Istanbul – Recep Tayyip Erdoğan est un fin, redoutable et cynique stratège politique. Outre la fidélité de son électorat et l’efficacité de la machine électorale AKP, l’une de ses grandes forces a été le contrôle du temps. C’est lui qui a imposé le timing de l’élection : face à une opposition qui s’est rapidement coalisée, il s’est coordonné avec les ultra nationalistes du MHP. Dès lors, en précipitant des élections anticipés il a rompu la dynamique adverse. Symbole de son contrôle du temps électoral, il a prononcé son discours de victoire à 21h30 forçant ainsi la perception de défaite de l’opposition et éteignant les derniers espoirs de second tour. Toutefois, sur le plan intérieur, ces élections ne représentent qu’une étape pour Erdoğan. En effet, l’année 2023 marquera le centenaire de la République de Turquie et sera pour lui la date qui doit consacrer sa position de nouveau père de la Turquie (1).

Au delà de l’exacerbation du sentiment nationaliste, ce discours a permis de faire passer un message clair sur la scène internationale et notamment à l’égard de l’Union européenne. En déclarant que « la Turquie donne une leçon de démocratie au monde entier avec un taux de participation à 90 % » (2) Erdoğan cherche à montrer que les accusations d’atteintes aux libertés et de répressions massives (5) sont infondées car il a le soutien du peuple turc qui s’est fortement mobilisé.

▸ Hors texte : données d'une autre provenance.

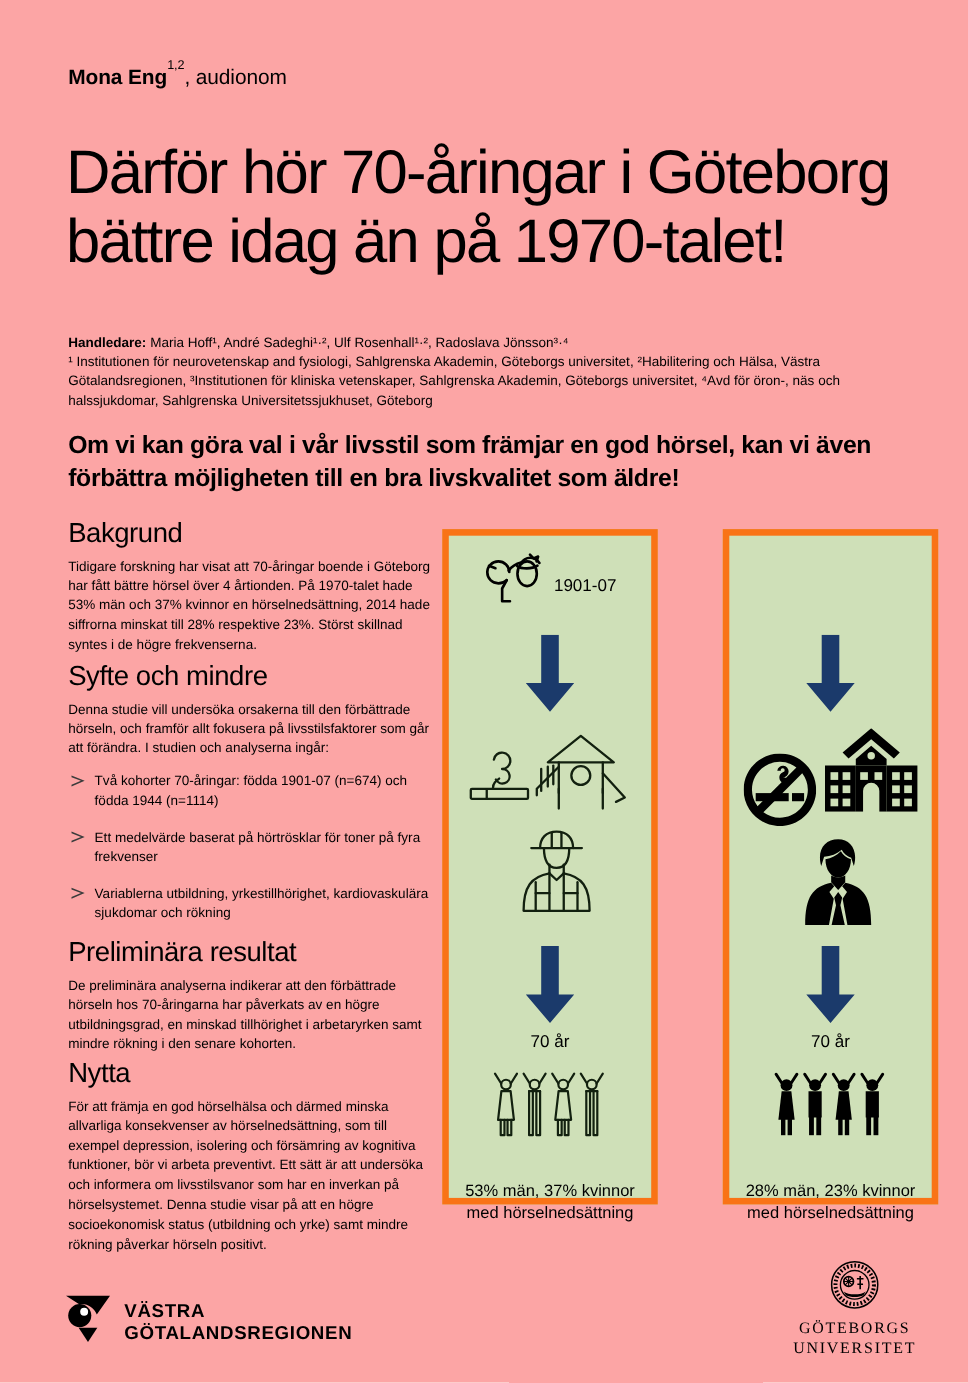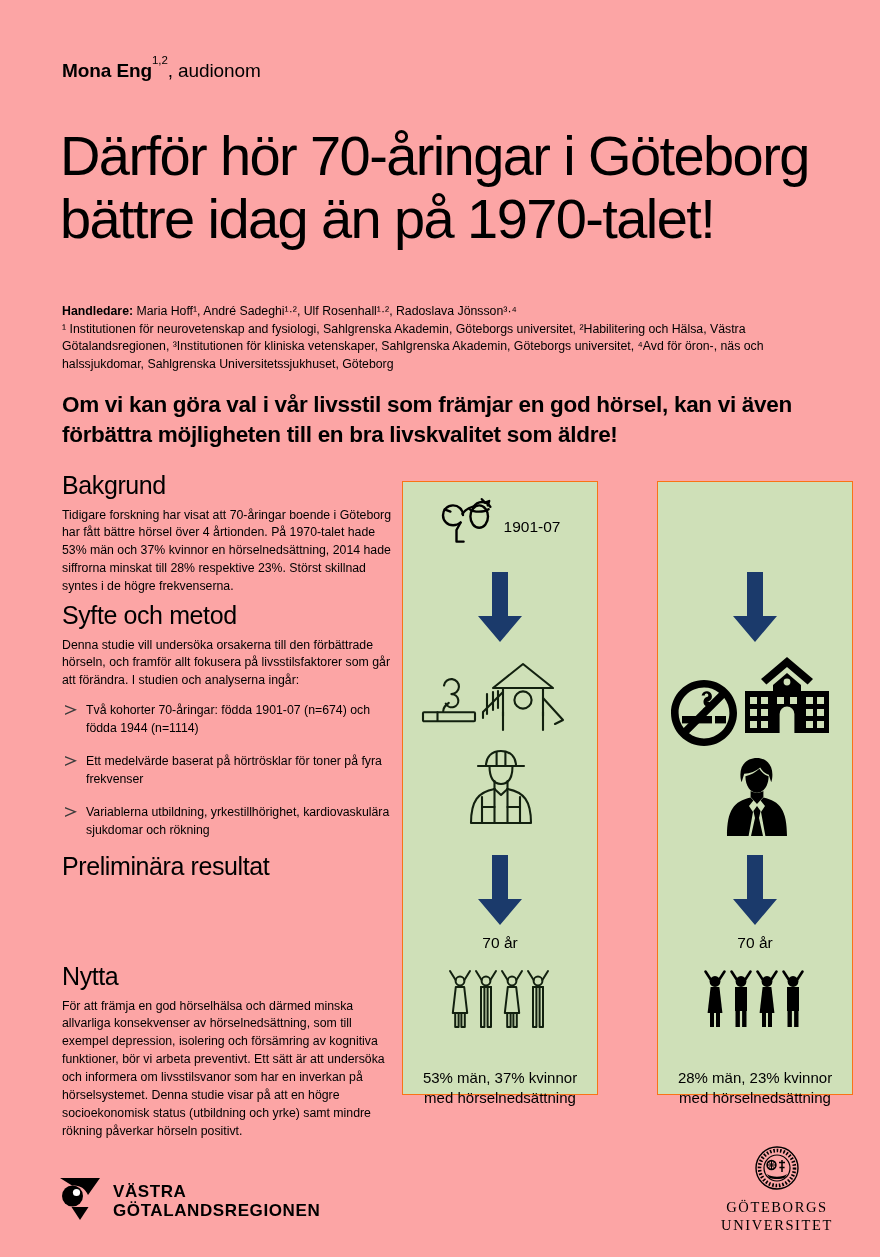"1901-07" .panel { border: 1px solid #f97316 -> 6px solid #f97316 }
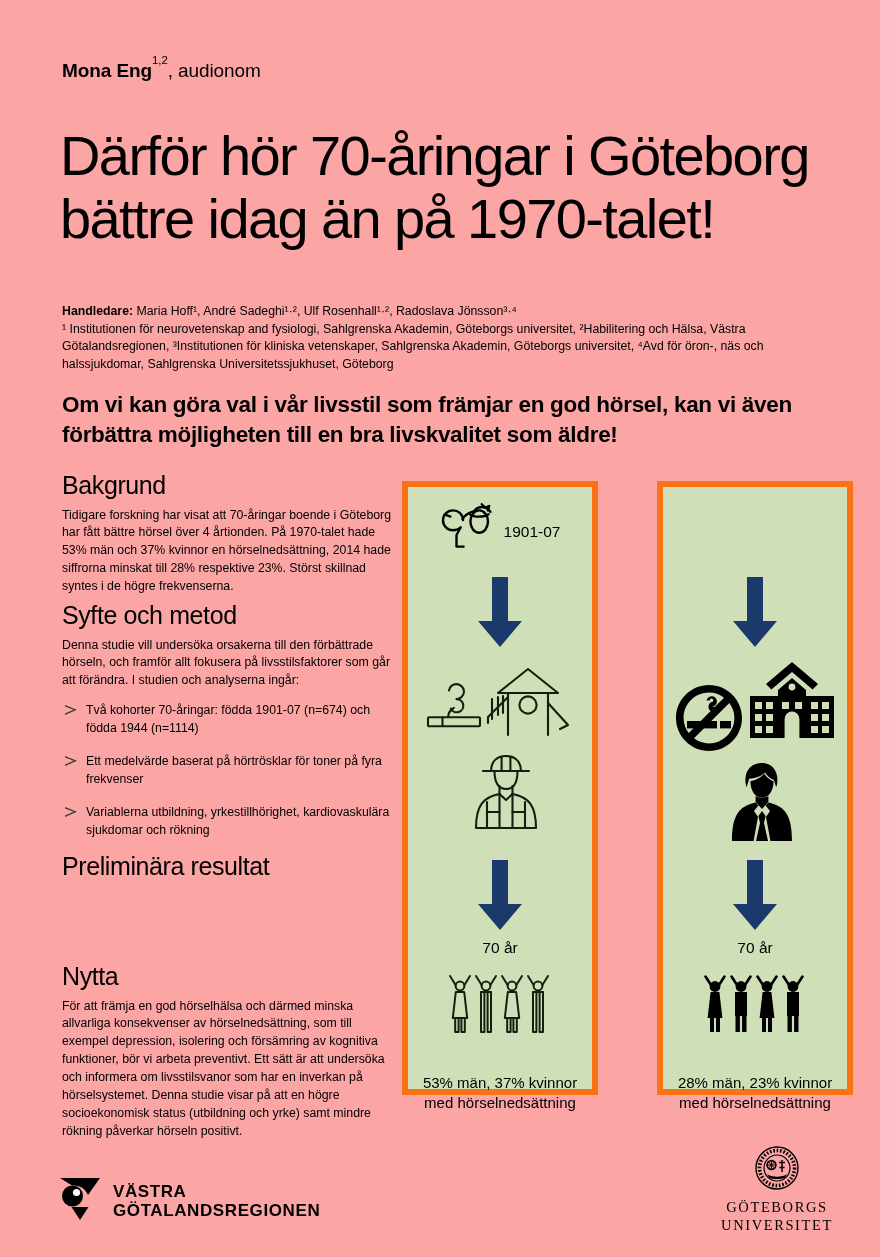"Syfte och metod" h2.sec-head { text: metod -> mindre }
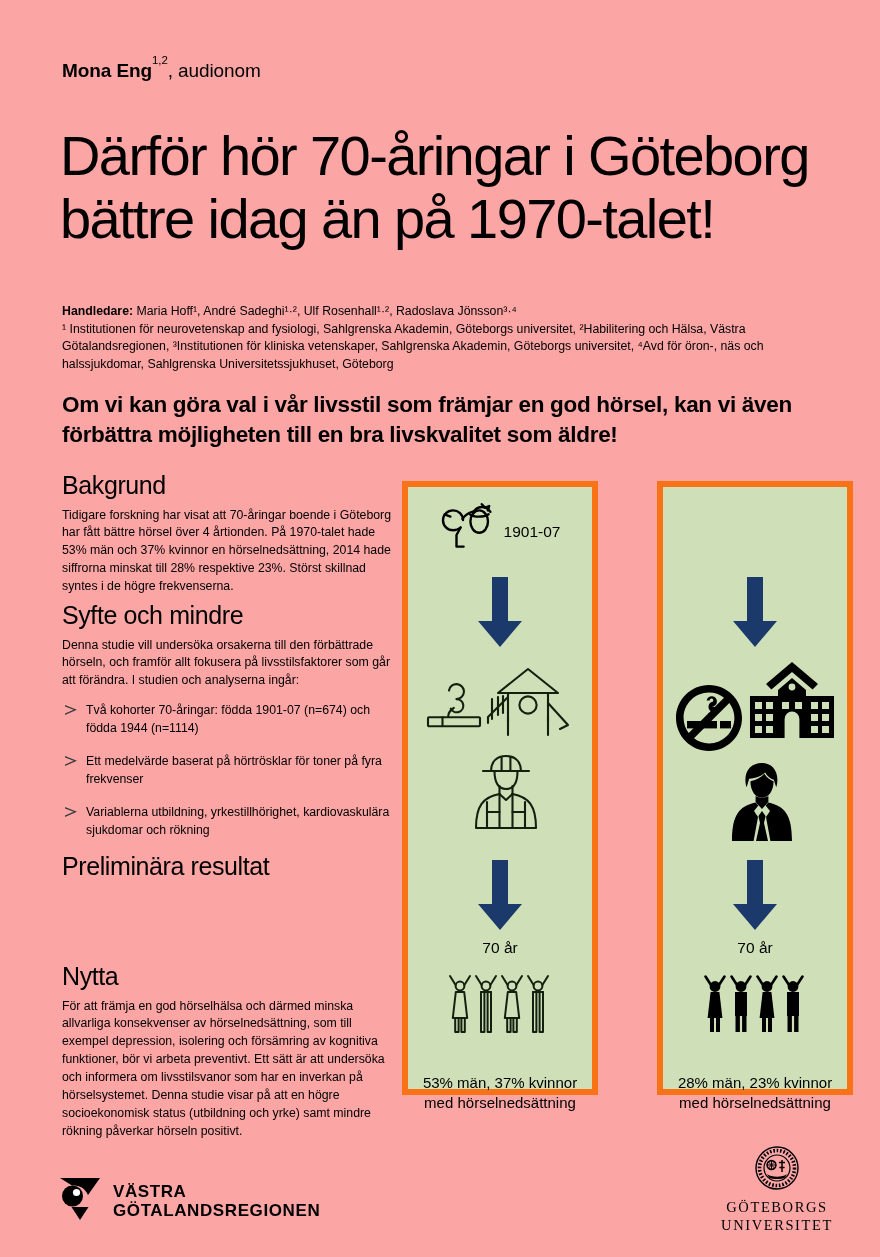"De preliminära analyserna indikerar att" p.sec-body { html: none -> <p>De preliminära analyserna indikerar att den förbättrade hörseln hos 70-åringarna har påverkats av en högre utbildningsgrad, en minskad tillhörighet i arbetaryrken samt mindre rökning i den senare kohorten.</p> }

Finalement, lors de cette déclaration de victoire, l’homme fort de la Turquie a voulu défendre son statut de leader autoritaire élu et imposer la reconnaissance de la légitimité de ce statut sur la scène internationale (3) Pour cela, il peut également miser sur les messages de félicitations de ses homologues : avant même sa déclaration et la sortie des résultats officiels, Recep Tayyip Erdoğan avait reçu le message de félicitation du président d’Azerbaïdjan İlham Aliyev (4). S’en sont suivies les félicitations du membre du Conseil Présidentiel de la Bosnie-Herzegovine, Bakir Izetbegović et du président Ouzbek, Mirziyoyev. Ainsi, au cas par cas, l’Agence Anadolu a rapporté les messages de félicitations du monde entier.

Perspectives :

  • Le Haut conseil électoral (YSK) devrait annoncer les résultats définitifs des élections le 5 juillet. Une cérémonie de prestation de serment des députés aura lieu le dimanche 8 juillet à l’Assemblée.
  • Le porte-parole de la présidence, Ibrahim Kalın, a déclaré que le nouveau cabinet de gouvernement sera annoncé après le 8 juillet.

Sources :

  1. CHEVIRON Nicolas, PEROUSE Jean-François, Erdoğan. Nouveau Père de la Turquie ?, Paris, François Bourin, 2016.
  2. ERDOGAN Recep Tayyip, Türkiye yüzde 90’lara yaklaşan seçimlere katılım oranıyla tüm dünyaya demokrasi dersi vermiştir, discours de Recep Tayyip Erdoğan à İstanbul le 24 juin 2018.
  3. Sur la notion de reconnaissance en sociologie voir GOFFMAN Erving, The Presentation of Self in Everybody Life, New York, 1999 ; et en relations internationales voir LINDERMANN Thomas, RINGMAR Erik, The International Struggle for Recognition, Boulder (Colorado), Paradigm Publisher, Yale Series, 2012.
  4. Foreign leaders congratulate Erdoğan on “election success”, Hurriyet Daily News, 24 juin 2018.
  5. Depuis la tentative de coup d’Etat de juillet 2016 les relations entre l’Union et la Turquie se sont tendues, à l’image du 8 février dernier quand les députés du parlement européens ont demandé à la turquie de lever l’état d’urgence et d’utiliser les fonds européens pour améliorer la situation des droits de l’hommes dans le pays : Les députés appellent la Turquie à lever l’état d’urgence, Parlement européen, communiqué de presse du 08 février 2018.